The project emerged from frustration. Qasmi found faded photographs of musicians like Zar Khan, Muzaffar Khan, and Mehrunnissa - artists whose voices shaped Pakhtun culture but whose faces had faded from public memory. The recordings survived; the visual record did not.
"These were not mere singers," Qasmi said. "They were the very breath of our cultural soul."
Qasmi taught himself AI tools to solve the problem. He digitized fragile gramophone records, preserving the original audio quality. Then he used generative video technology to animate the photographs - adding subtle facial movements and lip-sync to match the recordings.
The result places vintage performers back in period-appropriate settings, their expressions and gestures restored to match their voices.

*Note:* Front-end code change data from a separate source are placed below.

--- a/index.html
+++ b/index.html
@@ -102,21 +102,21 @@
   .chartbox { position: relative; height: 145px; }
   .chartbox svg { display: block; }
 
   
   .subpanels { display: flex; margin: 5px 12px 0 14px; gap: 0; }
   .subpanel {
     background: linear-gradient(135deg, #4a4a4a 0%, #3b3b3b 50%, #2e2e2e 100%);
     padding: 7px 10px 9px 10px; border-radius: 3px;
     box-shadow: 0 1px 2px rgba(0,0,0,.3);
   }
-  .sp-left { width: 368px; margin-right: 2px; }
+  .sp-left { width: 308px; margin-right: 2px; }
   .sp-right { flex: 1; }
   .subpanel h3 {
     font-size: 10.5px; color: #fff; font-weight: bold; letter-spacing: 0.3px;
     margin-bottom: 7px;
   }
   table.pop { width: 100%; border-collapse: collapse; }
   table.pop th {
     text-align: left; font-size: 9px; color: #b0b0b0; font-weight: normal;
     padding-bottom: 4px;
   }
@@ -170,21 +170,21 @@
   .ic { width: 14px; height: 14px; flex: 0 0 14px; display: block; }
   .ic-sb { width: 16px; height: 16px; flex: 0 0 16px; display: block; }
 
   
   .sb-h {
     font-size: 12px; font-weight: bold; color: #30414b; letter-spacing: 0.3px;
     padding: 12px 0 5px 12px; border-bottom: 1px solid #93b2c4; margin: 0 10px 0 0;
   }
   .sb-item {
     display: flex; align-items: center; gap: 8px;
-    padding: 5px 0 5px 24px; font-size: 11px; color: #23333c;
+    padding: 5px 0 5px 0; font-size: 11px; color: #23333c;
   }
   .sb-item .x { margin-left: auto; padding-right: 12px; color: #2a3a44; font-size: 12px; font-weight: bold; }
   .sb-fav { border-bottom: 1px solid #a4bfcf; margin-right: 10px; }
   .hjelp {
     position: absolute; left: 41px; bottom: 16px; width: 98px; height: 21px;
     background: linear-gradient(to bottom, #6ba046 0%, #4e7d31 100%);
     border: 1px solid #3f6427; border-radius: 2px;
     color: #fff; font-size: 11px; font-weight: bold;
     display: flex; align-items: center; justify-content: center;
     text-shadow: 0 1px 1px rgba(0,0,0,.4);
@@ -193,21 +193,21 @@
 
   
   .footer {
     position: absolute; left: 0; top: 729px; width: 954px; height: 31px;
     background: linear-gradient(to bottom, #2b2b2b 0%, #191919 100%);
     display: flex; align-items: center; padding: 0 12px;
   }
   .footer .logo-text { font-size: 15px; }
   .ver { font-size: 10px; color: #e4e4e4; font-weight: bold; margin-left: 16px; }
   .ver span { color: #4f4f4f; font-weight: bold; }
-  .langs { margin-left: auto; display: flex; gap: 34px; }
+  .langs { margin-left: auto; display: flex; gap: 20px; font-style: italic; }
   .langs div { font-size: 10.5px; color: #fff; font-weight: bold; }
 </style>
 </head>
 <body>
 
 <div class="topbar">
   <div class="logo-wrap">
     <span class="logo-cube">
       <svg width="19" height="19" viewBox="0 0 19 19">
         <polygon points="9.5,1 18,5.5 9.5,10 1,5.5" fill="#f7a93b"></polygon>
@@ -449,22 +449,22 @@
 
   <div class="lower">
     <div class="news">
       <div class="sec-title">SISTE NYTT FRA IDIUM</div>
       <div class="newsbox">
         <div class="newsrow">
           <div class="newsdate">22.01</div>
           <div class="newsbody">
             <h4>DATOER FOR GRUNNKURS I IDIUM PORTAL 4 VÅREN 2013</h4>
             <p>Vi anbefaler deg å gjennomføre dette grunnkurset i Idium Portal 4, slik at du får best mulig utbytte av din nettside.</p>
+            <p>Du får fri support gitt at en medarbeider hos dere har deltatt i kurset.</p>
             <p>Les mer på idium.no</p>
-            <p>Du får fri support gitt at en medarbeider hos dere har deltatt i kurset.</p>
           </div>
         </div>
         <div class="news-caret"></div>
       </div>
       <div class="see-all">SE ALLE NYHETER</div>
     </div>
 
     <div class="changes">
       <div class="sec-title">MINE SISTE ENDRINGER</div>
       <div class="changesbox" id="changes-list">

Community response shaped the work
The reception surprised Qasmi. Pakhtun communities responded with emotion. People reported weeping while hearing their grandparents' favorite songs paired with the singer's face for the first time.

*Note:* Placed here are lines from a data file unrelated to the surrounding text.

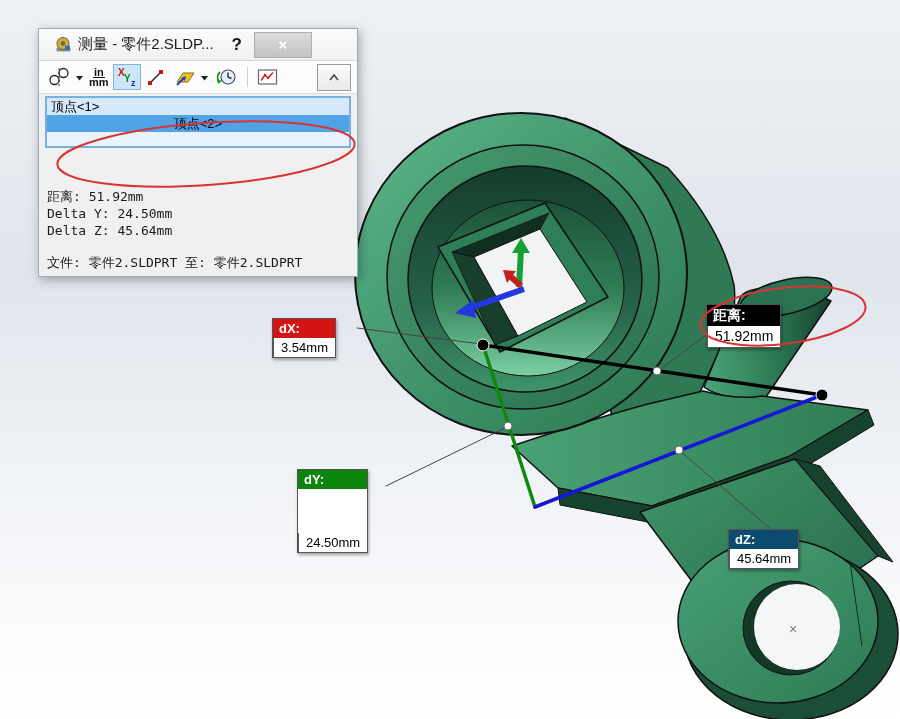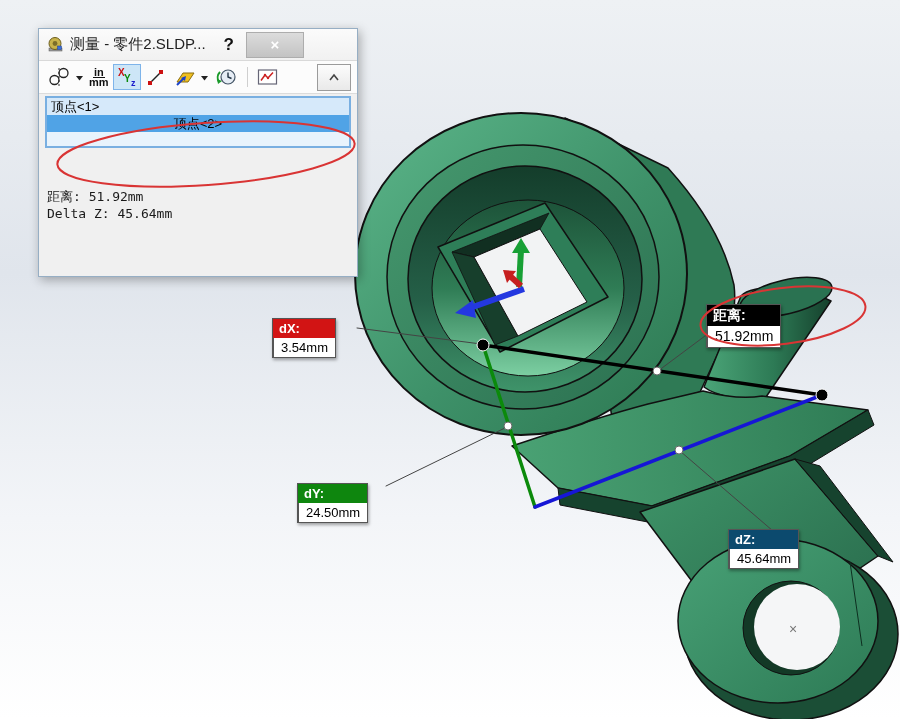--- a/index.html
+++ b/index.html
@@ -17,21 +17,21 @@
   .callout .val { background:#fff; color:#000; padding:1px 7px; border-left:1px solid #555; }
   .callout.dx .tag { background:#d21414; }
   .callout.dy .tag { background:#0e860e; }
   .callout.dz .tag { background:#0c4a6e; }
   .callout.dist { font-size:14px; line-height:19px; }
   .callout.dist .tag { background:#000; }
 
   
   .dialog { position:absolute; left:38px; top:28px; width:320px; height:249px; z-index:20;
             background:#f0f0f0; border:1px solid #96aec4; box-shadow:2px 3px 10px rgba(0,0,0,.3); }
-  .titlebar { height:32px; display:flex; align-items:center; padding:0 4px 0 8px;
+  .titlebar { height:32px; display:flex; align-items:center; padding:0 4px 0 16px;
               background:linear-gradient(#fbfbfb,#f1f1f1); border-bottom:1px solid #d9d9d9; }
   .titlebar .title { font-size:15px; color:#222; margin-left:6px; flex:0 0 auto; }
   .titlebar .help { font-size:17px; font-weight:bold; color:#111; margin-left:18px; cursor:default; }
   .titlebar .close { margin-left:12px; width:58px; height:26px; background:linear-gradient(#dcdcdc,#c3c3c3);
               border:1px solid #adadad; color:#fff; font-size:15px; font-weight:bold; text-align:center;
               line-height:24px; cursor:default; }
   .toolbar { height:33px; background:#fcfcfc; border-bottom:1px solid #dcdcdc; display:flex;
              align-items:center; padding:0 6px; }
   .tbtn { height:26px; display:flex; align-items:center; justify-content:center; padding:0 2px;
           border:1px solid transparent; margin-right:1px; }
@@ -153,21 +153,21 @@
       <circle cx="483" cy="345" r="6" fill="#000" stroke="#fff" stroke-width="1"></circle>
       <circle cx="822" cy="395" r="6" fill="#000" stroke="#fff" stroke-width="1"></circle>
     </g>
     <text x="789" y="634" font-size="14" fill="#777">×</text>
   </svg>
 
   <div class="callout dx" style="left:272px; top:318px;">
     <span class="tag">dX:</span>
     <span class="val">3.54mm</span>
   </div>
-  <div class="callout dy" style="left:297px; top:483px;">
+  <div class="callout dy" style="left:297px; top:469px;gap:44px;">
     <span class="tag">dY:</span>
     <span class="val">24.50mm</span>
   </div>
   <div class="callout dz" style="left:728px; top:529px;">
     <span class="tag">dZ:</span>
     <span class="val">45.64mm</span>
   </div>
   <div class="callout dist" style="left:706px; top:304px;">
     <span class="tag">距离:</span>
     <span class="val">51.92mm</span>
@@ -255,22 +255,24 @@
       </span>
     </div>
 
     <div class="listbox">
       <div class="litem sel-light">顶点&lt;1&gt;</div>
       <div class="litem sel-strong">顶点&lt;2&gt;</div>
     </div>
 
     <div class="results">
       <div class="rline">距离: 51.92mm</div>
+      <div class="rline">Delta Y: 24.50mm</div>
       <div class="rline">Delta Z: 45.64mm</div>
       <div class="gap"></div>
+      <div class="rline">文件: 零件2.SLDPRT 至: 零件2.SLDPRT</div>
     </div>
   </div>
 
   <svg class="overlay" width="900" height="719" viewBox="0 0 900 719">
     <ellipse cx="206" cy="154" rx="149" ry="31" transform="rotate(-4 206 154)" fill="none" stroke="#d93434" stroke-width="2"></ellipse>
     <ellipse cx="783" cy="316" rx="83" ry="28" transform="rotate(-7 783 316)" fill="none" stroke="#d93434" stroke-width="2"></ellipse>
   </svg>
 
 </div>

"It feels as though we have returned something sacred that was taken by time," Qasmi said.
For writers and translators, the project demonstrates how technical skills can extend traditional work. Qasmi's background in translation and poetry informed his approach - he saw the videos as translating entire worlds across time, not just words.
"Our duty is to carry the fire from one generation to the next," he said. "These voices were fading embers. Now, through AI, we have fanned them back into flame, true to their original spirit."
The work sits at the intersection of cultural preservation and technical skill - a model for how writers might apply emerging tools to their own archival and storytelling work.